— Material provided —
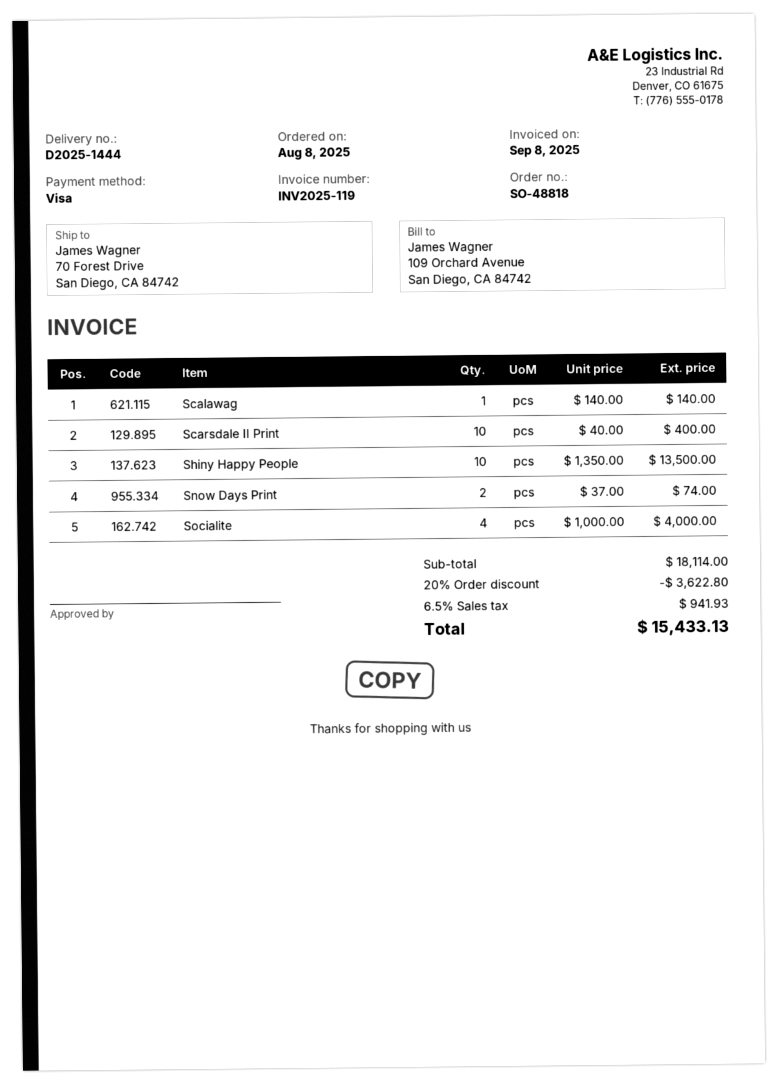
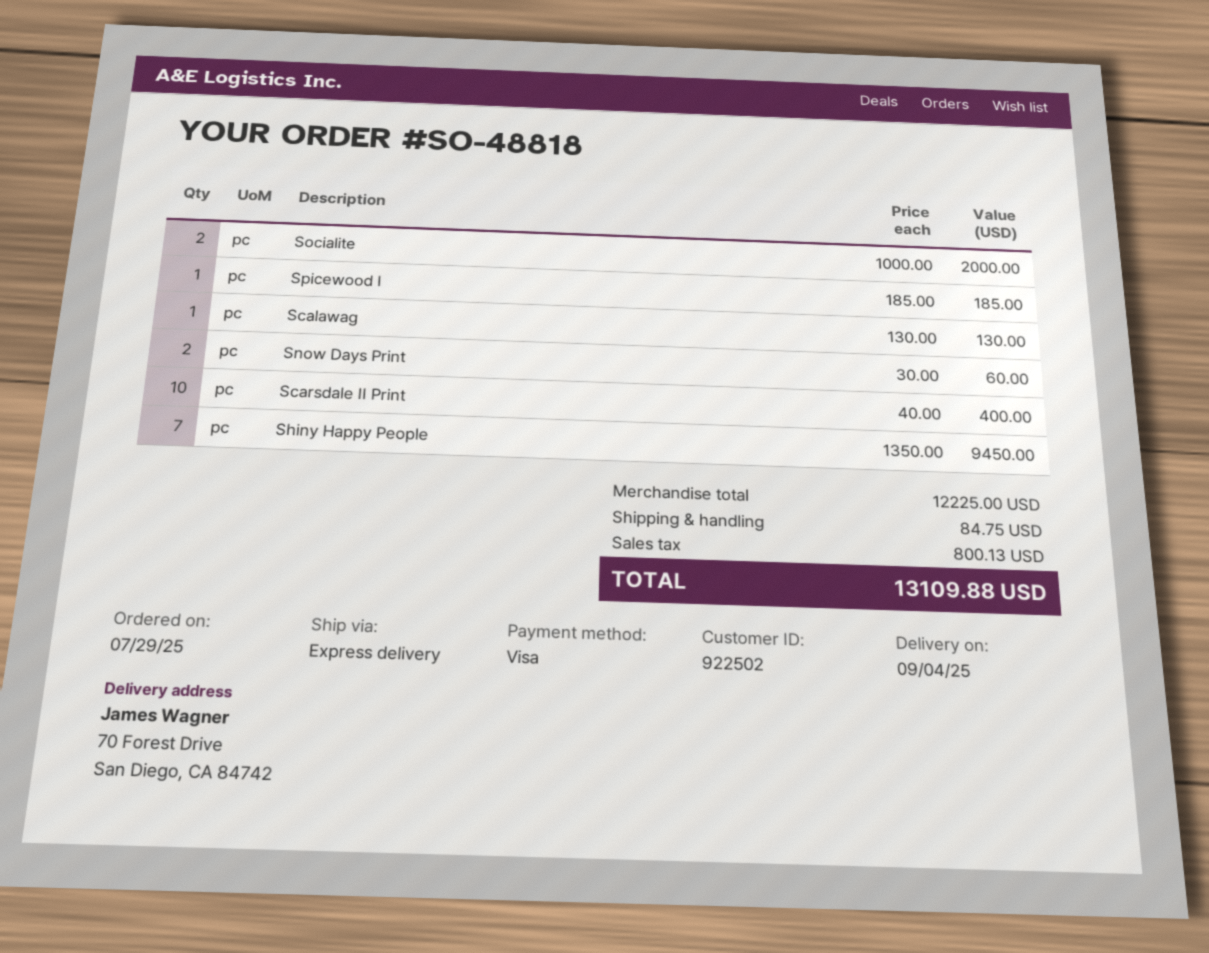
order date: 2025-08-08 -> 2025-07-29
Scalawag: 1 x 140.00 = 140.00 -> 1 x 130.00 = 130.00
Shiny Happy People: 10 x 1350.00 = 13500.00 -> 7 x 1350.00 = 9450.00
Snow Days Print: 2 x 37.00 = 74.00 -> 2 x 30.00 = 60.00
Socialite: 4 x 1000.00 = 4000.00 -> 2 x 1000.00 = 2000.00
Spicewood I: none -> 1 x 185.00 = 185.00
subtotal: 18114.00 -> 12225.00
discount: 20% = 3622.80 -> none
shipping: none -> 84.75
tax: 941.93 -> 800.13
total: 15433.13 -> 13109.88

— Exercise instructions —
In the lines above, find each one with "none" and list it.

— Exercise answer —
Spicewood I: none -> 1 x 185.00 = 185.00
discount: 20% = 3622.80 -> none
shipping: none -> 84.75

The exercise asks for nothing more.